Clasificación celular activada por fluorescencia de hepatocitos derivados de células madre pluripotentes inducidas humanas

Para comenzar, configure la máquina de clasificación de células activada por fluorescencia, o FACS, para la clasificación de células siguiendo las instrucciones del fabricante. Coloque el tubo de muestra en la máquina FACS y cárguelo. Detecte la población alta de TMRM y ALCAM negativa en la región P1 para clasificar los no hepatocitos.

A continuación, se compuerta la población alta de TMRM y ALCAM positiva en la región P2 para clasificar los hepatocitos. Recoja las células clasificadas en tubos de recolección de 15 mililitros que contengan medio de maduración de hepatocitos. Después de clasificar, retire el tubo de recolección de la máquina FACS.

Centrifugar la suspensión de la célula clasificada a 200 G durante cinco minutos a 18 grados centígrados. Retire el sobrenadante y vuelva a suspender el pellet en dos mililitros de medio de maduración de hepatocitos con 10 inhibidores de rocas micromolares y ciclosporina A de 20 nanomolares. Siembre las células en fibroblastos embrionarios de ratón tratados con mitomicina C con medio de maduración de hepatocitos en una placa de seis pocillos. Cultive las células en una incubadora de dióxido de carbono a 37 grados centígrados durante cinco días antes de la inmunotinción para la prueba de pureza de los hepatocitos.

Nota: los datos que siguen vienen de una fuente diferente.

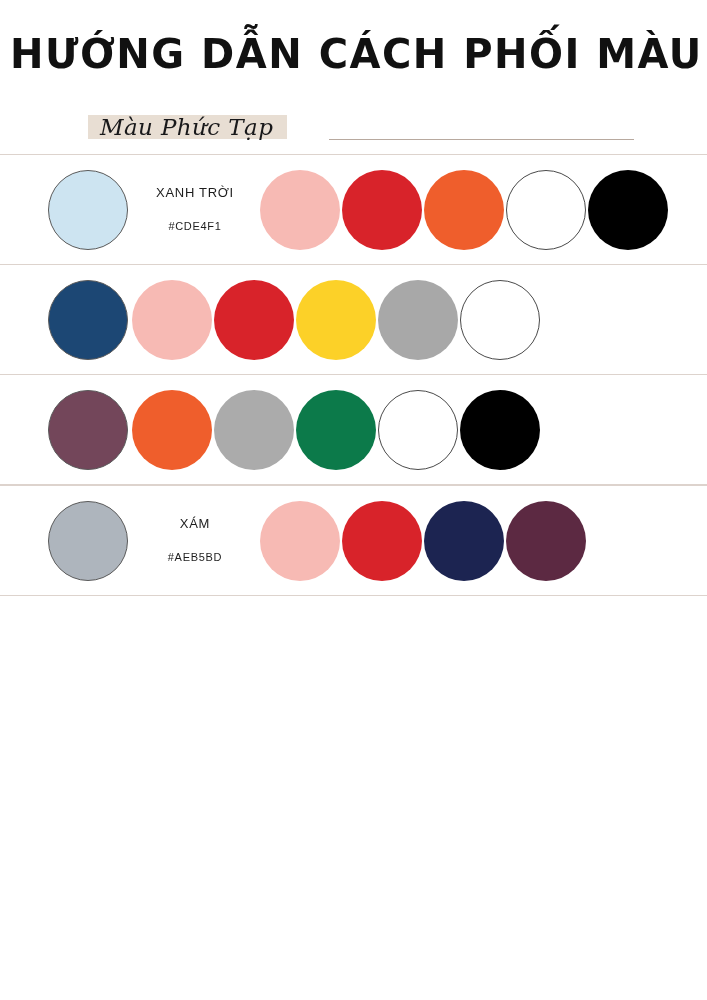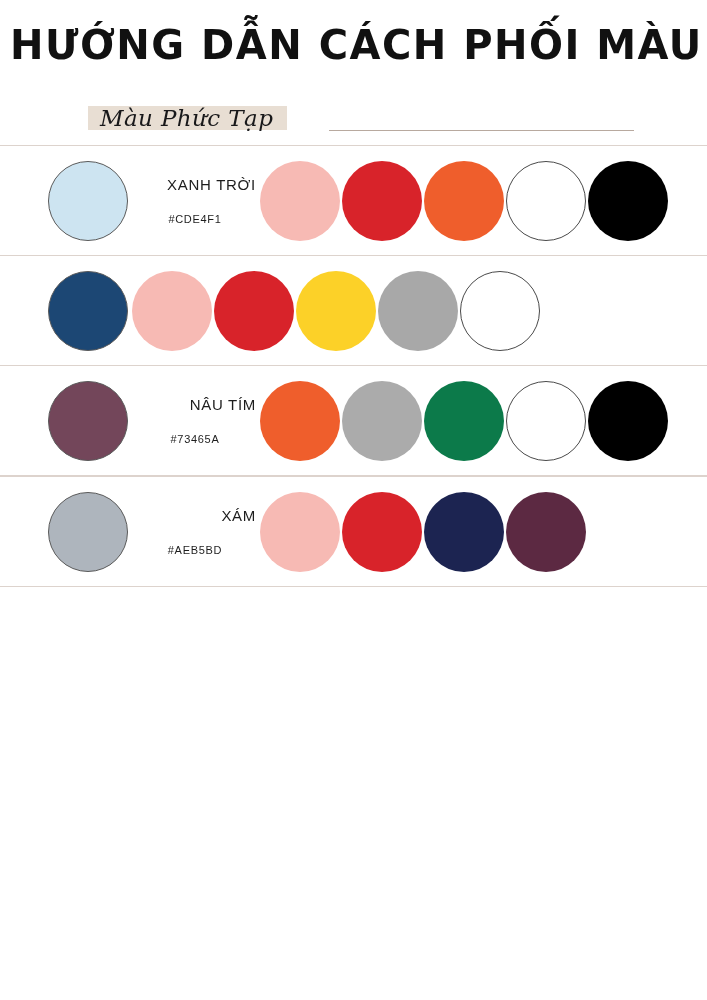--- a/index.html
+++ b/index.html
@@ -18,21 +18,21 @@
 
   .page {
     width: 707px;
     height: 1000px;
     position: relative;
     background: #ffffff;
   }
 
   
   .header {
-    padding-top: 23px;
+    padding-top: 32px;
     text-align: center;
   }
   .main-title {
     font-family: "DejaVu Sans", sans-serif;
     font-size: 40px;
     font-weight: 700;
     letter-spacing: 1.5px;
     color: #111111;
     line-height: 1.1;
     margin: 0;
@@ -107,25 +107,24 @@
     box-sizing: border-box;
     flex: 0 0 auto;
   }
   .label-block {
     width: 122px;
     flex: 0 0 auto;
     text-align: center;
     margin-left: 6px;
   }
   .label-name {
-    font-size: 15px;
+    font-size: 13px;
     letter-spacing: 0.7px;
     color: #1d1d1d;
     line-height: 1.3;
-    text-align: right;
   }
   .label-hex {
     font-size: 11px;
     letter-spacing: 0.7px;
     color: #1d1d1d;
     line-height: 1.3;
     margin-top: 17px;
   }
   .combo-swatches {
     display: flex;
@@ -184,24 +183,20 @@
           <div class="combo-dot" style="background: rgb(247, 186, 180);"></div>
           <div class="combo-dot" style="background: rgb(216, 35, 42);"></div>
           <div class="combo-dot" style="background: rgb(252, 209, 40);"></div>
           <div class="combo-dot" style="background: rgb(168, 168, 168);"></div>
           <div class="combo-dot outlined" style="background: rgb(255, 255, 255);"></div>
         </div>
       </div>
       <div class="divider"></div>
       <div class="palette-row">
         <div class="base-swatch" style="background: rgb(115, 70, 90);"></div>
-        <div class="label-block">
-          <div class="label-name">NÂU TÍM</div>
-          <div class="label-hex">#73465A</div>
-        </div>
         <div class="combo-swatches">
           <div class="combo-dot" style="background: rgb(239, 94, 44);"></div>
           <div class="combo-dot" style="background: rgb(171, 171, 171);"></div>
           <div class="combo-dot" style="background: rgb(12, 122, 74);"></div>
           <div class="combo-dot outlined" style="background: rgb(255, 255, 255);"></div>
           <div class="combo-dot" style="background: rgb(0, 0, 0);"></div>
         </div>
       </div>
       <div class="divider"></div>
       <div class="divider"></div>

El análisis de FACS realizado el día 27 de la diferenciación hepática reveló una población con TMRM alta y ALCAM positiva. Se muestra la tinción inmunohistoquímica de células P1 y P2 cultivadas en fibroblastos embrionarios de ratón después de la clasificación. Una prueba de pureza mediante el recuento de células positivas para albúmina mostró 0% de P1, y aproximadamente el 97% de las células P2 eran células similares a los hepatocitos.